Con sólo 12 años los fogones se cruzaron en mi camino y desde entonces, cuando todo empezó, no he podido parar. En este tiempo, el apoyo de mi padre ha sido fundamental para ayudarme a seguir cumpliendo metas.

¿Tienes alguna manía como cocinero?
Sólo tengo una pero muy importante ¡Que todo salga perfecto! Si no, no sirve.

¿Qué ingredientes has descubierto en Gasma y no te puedes quitar de la cabeza?
Sin duda, podría nombrar los productos del mar en general, pero uno de los más espectaculares y que me encanta por su sencillez y por lo bien que crece en los jardines de Gasma, es el kumquat.

Si tuvieras que destacar un plato de algún compañero ¿Cuál sería?
Un consomé de cáscara de bogavante

¿Vanguardia o tradición?
¿Por qué no las dos? ¡Tradición y vanguardia!

¿A qué sabe tu infancia?
¡A domingo! Y el domingo me sabe a cocina con mi padre o mi abuela.

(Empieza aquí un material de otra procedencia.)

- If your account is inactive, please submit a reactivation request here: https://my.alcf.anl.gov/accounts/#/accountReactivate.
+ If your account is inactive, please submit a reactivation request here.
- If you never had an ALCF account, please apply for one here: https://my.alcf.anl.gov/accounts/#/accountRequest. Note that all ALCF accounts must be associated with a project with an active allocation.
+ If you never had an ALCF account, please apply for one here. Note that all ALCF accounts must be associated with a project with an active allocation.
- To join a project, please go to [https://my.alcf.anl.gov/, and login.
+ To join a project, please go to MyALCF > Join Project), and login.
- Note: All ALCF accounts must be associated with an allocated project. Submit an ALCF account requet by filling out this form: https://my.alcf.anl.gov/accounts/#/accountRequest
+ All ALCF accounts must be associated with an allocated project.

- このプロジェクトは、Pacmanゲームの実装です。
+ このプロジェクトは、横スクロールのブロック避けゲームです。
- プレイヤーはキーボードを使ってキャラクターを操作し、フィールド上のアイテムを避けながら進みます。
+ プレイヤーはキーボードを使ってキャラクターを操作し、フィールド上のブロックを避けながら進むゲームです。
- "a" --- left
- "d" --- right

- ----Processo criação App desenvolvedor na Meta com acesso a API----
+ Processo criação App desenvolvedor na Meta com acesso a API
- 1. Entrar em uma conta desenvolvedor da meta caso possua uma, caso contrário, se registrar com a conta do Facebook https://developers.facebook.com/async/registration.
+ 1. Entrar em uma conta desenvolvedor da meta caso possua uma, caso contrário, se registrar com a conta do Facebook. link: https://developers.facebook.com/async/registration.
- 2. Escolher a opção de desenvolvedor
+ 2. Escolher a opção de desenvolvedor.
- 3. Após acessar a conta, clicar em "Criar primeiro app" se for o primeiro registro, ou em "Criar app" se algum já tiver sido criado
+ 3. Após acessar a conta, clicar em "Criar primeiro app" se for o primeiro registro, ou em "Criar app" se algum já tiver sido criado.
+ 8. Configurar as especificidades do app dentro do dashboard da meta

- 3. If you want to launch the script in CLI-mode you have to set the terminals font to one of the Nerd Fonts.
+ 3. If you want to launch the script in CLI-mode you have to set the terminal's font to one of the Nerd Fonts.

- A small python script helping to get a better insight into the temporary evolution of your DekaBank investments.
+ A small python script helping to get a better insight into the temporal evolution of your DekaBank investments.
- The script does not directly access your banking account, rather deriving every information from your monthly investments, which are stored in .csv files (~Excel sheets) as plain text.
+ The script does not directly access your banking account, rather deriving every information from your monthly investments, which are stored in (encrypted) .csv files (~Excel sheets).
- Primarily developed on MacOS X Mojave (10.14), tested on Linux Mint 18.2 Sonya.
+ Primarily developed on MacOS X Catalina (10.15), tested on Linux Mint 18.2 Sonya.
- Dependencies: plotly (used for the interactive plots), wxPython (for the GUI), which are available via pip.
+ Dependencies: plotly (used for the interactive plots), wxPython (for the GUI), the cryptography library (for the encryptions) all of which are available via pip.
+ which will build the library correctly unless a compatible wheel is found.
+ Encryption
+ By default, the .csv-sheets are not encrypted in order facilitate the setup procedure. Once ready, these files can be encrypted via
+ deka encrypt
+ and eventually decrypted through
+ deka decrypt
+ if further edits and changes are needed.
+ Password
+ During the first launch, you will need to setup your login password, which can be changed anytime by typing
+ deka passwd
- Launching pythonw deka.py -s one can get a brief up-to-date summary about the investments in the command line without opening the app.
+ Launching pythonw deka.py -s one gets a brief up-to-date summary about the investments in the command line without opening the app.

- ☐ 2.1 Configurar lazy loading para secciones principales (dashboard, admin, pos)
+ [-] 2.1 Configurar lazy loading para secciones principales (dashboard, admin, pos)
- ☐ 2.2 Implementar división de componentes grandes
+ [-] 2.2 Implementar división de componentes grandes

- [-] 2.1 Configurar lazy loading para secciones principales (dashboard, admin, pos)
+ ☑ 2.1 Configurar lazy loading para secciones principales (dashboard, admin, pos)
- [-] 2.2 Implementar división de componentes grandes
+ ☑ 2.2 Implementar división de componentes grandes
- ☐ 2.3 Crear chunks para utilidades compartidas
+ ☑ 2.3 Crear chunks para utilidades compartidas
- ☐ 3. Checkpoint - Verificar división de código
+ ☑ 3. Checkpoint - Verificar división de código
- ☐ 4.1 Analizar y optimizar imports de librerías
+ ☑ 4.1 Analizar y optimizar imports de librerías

¿Qué experiencia gastronómica no olvidarás en tu vida?
Sin duda lo mucho que he aprendido de mis abuelas. Esa experiencia me la guardaré para toda mi vida.

¿Cómo sería para ti el restaurante perfecto?
Lo más importante para mí es la armonía en todo lo referente a la gastronomía. Asimismo, también es fundamental contar un paisaje acorde al concepto del restaurante, con preferencia en lo alto de una montaña o junto al mar. Y por supuesto no puedo olvidar la importancia de una bodega en estrecha relación con el producto y el estilo de cocina.

¿En qué piensas cuando no piensas en cocina?
¡En muchas cosas! Pero por nombrar sólo algunas en el mar y en el marisco, en la magia, la pasión, el esfuerzo… ¡en la realidad!

¿Qué es lo mejor de estudiar en Gasma?
Más allá de la formación, me gustaría destacar la importancia del networking. En Gasma estás en contacto continuo no sólo con grandes chefs, sino también con compañeros de todo el mundo, lo que te abre muchas posibilidades de negocio en el futuro.